Input: n = 2, reservedSeats = [[2,1],[1,8],[2,6]]
Output: 2

Example 3:

Input: n = 4, reservedSeats = [[4,3],[1,4],[4,6],[1,7]]
Output: 4

 

Constraints:

  • 1 <= n <= 10^9
  • 1 <= reservedSeats.length <= min(10*n, 10^4)
  • reservedSeats[i].length == 2
  • 1 <= reservedSeats[i][0] <= n
  • 1 <= reservedSeats[i][1] <= 10
  • All reservedSeats[i] are distinct.

Solution Explanation: Cinema Seat Allocation

This problem involves efficiently determining the maximum number of four-person groups that can be seated in a cinema, given a list of already reserved seats. The solution leverages bit manipulation and hash tables for optimal performance.

Approach:

  1. Data Representation: Each row's seating arrangement is represented using a single integer (or a bitmask). Each bit in the integer corresponds to a seat: 0 for unoccupied, 1 for occupied.

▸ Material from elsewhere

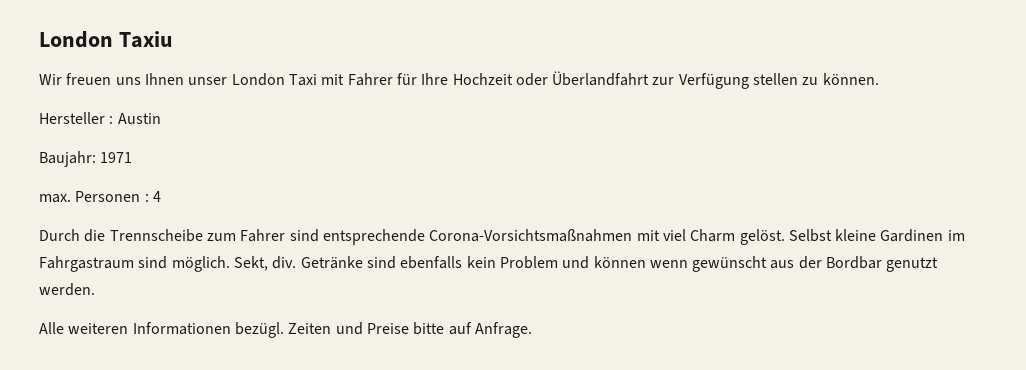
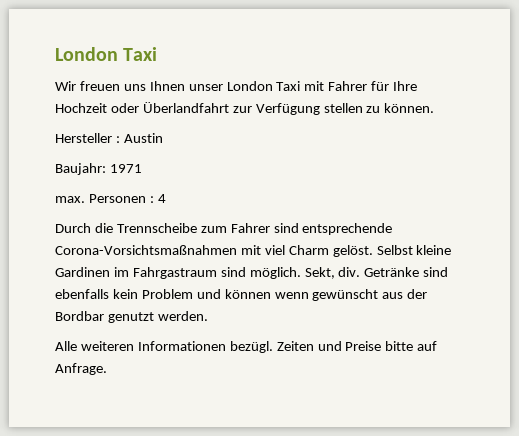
[39,31,173,48] London Taxiu -> [55,47,158,61] London Taxi

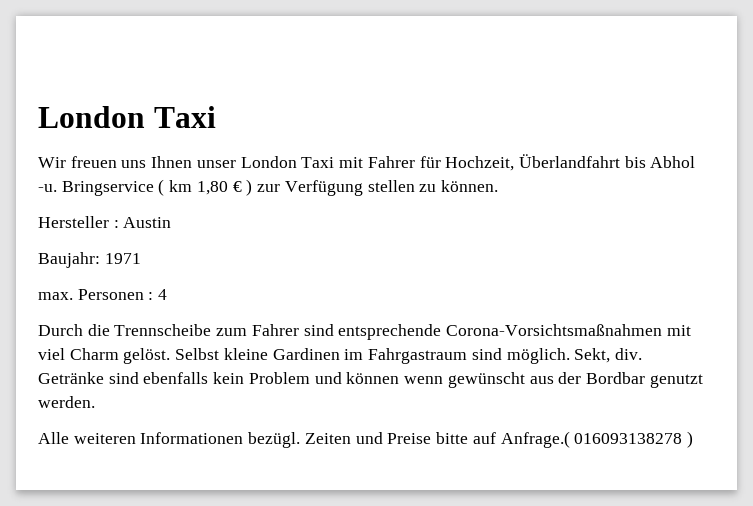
[393,81,418,91] [55,102,229,113] Ihre Hochzeit oder Überlandfahrt -> [445,154,696,171] [38,179,253,196] Hochzeit, Überlandfahrt bis Abhol -u. Bringservice ( km 1,80 € )
[55,363,107,375] Anfrage. -> [500,431,693,448] Anfrage.( 016093138278 )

The least significant bit represents seat 10, and the most significant bit represents seat 1. This compact representation allows for efficient checking of seat availability.

  2. Hash Table (Dictionary): A hash table (dictionary in Python) is used to store the seating arrangement for each row. The row number is the key, and the bitmask representing the occupied seats is the value. This provides quick access to the state of a particular row.

  3. Counting Available Groups: The algorithm iterates through the rows. For each row:

    • Unreserved Rows: If a row is not in the hash table (meaning no seats are reserved), it can accommodate two four-person groups.

    • Reserved Rows: If a row is in the hash table, the algorithm checks for available four-seat blocks using bitwise AND operations against predefined bitmasks representing the possible four-seat group arrangements:

      • 0b0111100000: Seats 2-5
      • 0b0000011110: Seats 6-9
      • 0b0001111000: Seats 4-7 (to handle the aisle split)
    • Bitwise AND: The bitwise AND operation efficiently determines if a four-seat block is free. If it is, the count of available groups is incremented.

  4. Final Count: The algorithm sums up the available groups from unreserved and reserved rows to obtain the maximum number of four-person groups.

Time Complexity Analysis:

  • The algorithm iterates through the reservedSeats array once to populate the hash table, which takes O(m) time, where m is the number of reserved seats.
  • Iterating through the rows and checking for available groups takes O(n) time in the worst case, where n is the number of rows. However, since n can be very large, the number of occupied rows (stored in the hashtable) is likely to be much smaller. The complexity of the check is constant since it's a fixed number of bitwise AND operations.
  • Overall, the dominant factor is the number of reserved seats, making the time complexity O(m).

Space Complexity Analysis:

  • The hash table stores at most m entries (one for each occupied row).
  • The space used by the bitmasks is constant.
  • Therefore, the space complexity is O(m).

Code Examples (with explanations):

The code examples in Python, Java, C++, Go, and TypeScript provided earlier in the response all implement this approach. Let's focus on the Python code for a detailed explanation:

from collections import defaultdict
 
class Solution:
    def maxNumberOfFamilies(self, n: int, reservedSeats: List[List[int]]) -> int:
        d = defaultdict(int)  # Hash table (defaultdict for easier handling of missing keys)
        for i, j in reservedSeats:
            d[i] |= 1 << (10 - j)  # Set the bit corresponding to the reserved seat
 
        masks = (0b0111100000, 0b0000011110, 0b0001111000)  # Bitmasks for 4-seat groups
        ans = (n - len(d)) * 2  # Account for unreserved rows (2 groups per row)
 
        for x in d.values():  # Iterate through occupied rows
            for mask in masks:  # Check each possible 4-seat arrangement
                if (x & mask) == 0:  # Check if the group is free (bitwise AND == 0)
                    ans += 1       # Increment the count
                    break         # Only count once per row if a group is found
 
        return ans
 

The other languages' implementations follow the same logic, using their respective data structures and bit manipulation operators. The key is the efficient use of bit manipulation to quickly check for seat availability within rows.